Why the Variation Exists
You might wonder why coverage is so inconsistent. The primary reason is that vision therapy sits at the intersection of education and medicine. Insurers are often quick to label any treatment that helps with ‘learning’ as an educational cost rather than a medical one. It is an ongoing battle for the South African Optometric Association (SAOA) and specialized practitioners to demonstrate the clinical, neurological basis of these treatments to medical aid boards.
Tips for Policyholders
If you are considering vision therapy, follow these steps to maximize your chances of coverage:
- Ask for a Pre-Authorization Quote: Before starting, ask your optometrist for a full quote including all ICD-10 and procedure codes. Submit this to your medical aid to see how they will categorize the claim.

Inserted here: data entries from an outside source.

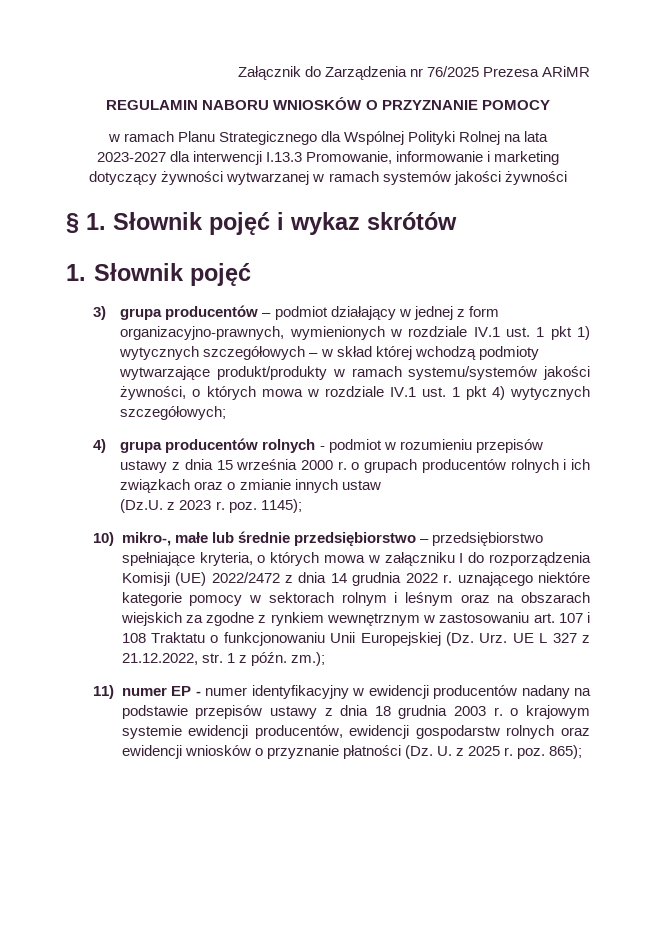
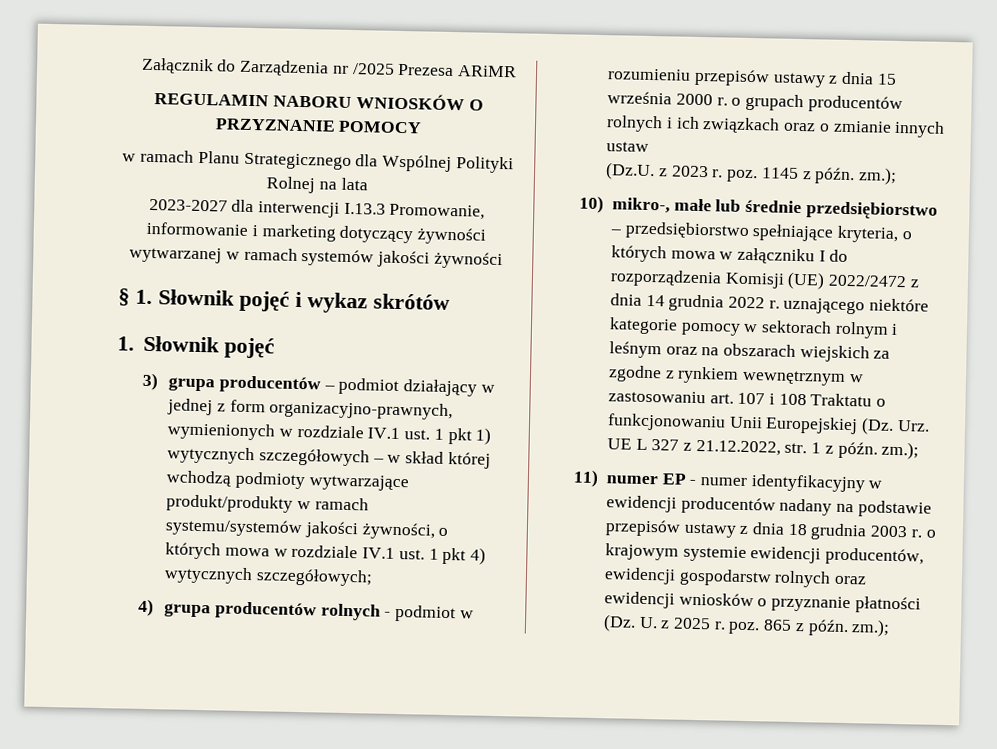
- Załącznik do Zarządzenia nr 76/2025 Prezesa ARiMR
+ Załącznik do Zarządzenia nr /2025 Prezesa ARiMR
- (Dz.U. z 2023 r. poz. 1145);
+ (Dz.U. z 2023 r. poz. 1145 z późn. zm.);
- 11) numer EP - numer identyfikacyjny w ewidencji producentów nadany na podstawie przepisów ustawy z dnia 18 grudnia 2003 r. o krajowym systemie ewidencji producentów, ewidencji gospodarstw rolnych oraz ewidencji wniosków o przyznanie płatności (Dz. U. z 2025 r. poz. 865);
+ 11) numer EP - numer identyfikacyjny w ewidencji producentów nadany na podstawie przepisów ustawy z dnia 18 grudnia 2003 r. o krajowym systemie ewidencji producentów, ewidencji gospodarstw rolnych oraz ewidencji wniosków o przyznanie płatności (Dz. U. z 2025 r. poz. 865 z późn. zm.);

- Check the ‘Optical Limit’ vs ‘Savings’: Determine if the money is coming from your overall savings or a dedicated optical benefit. Using the optical benefit for therapy might leave you without funds for new glasses later in the year.
- Focus on the Functional Deficit: When speaking to your insurer, emphasize the functional limitations (e.g., inability to drive, severe vertigo, or double vision) rather than just ‘academic improvement,’ as insurers prioritize medical function.
Conclusion
While South African medical insurance policies are not yet at a stage where vision therapy is universally and easily covered, the landscape is shifting. As more clinical data emerges regarding neuroplasticity and the success of visual rehabilitation, schemes are slowly becoming more receptive. For now, being an informed consumer is your best defense. By understanding your policy’s specific variations and working closely with a knowledgeable developmental optometrist, you can navigate the financial hurdles and focus on what truly matters: the visual health and long-term potential of yourself or your child.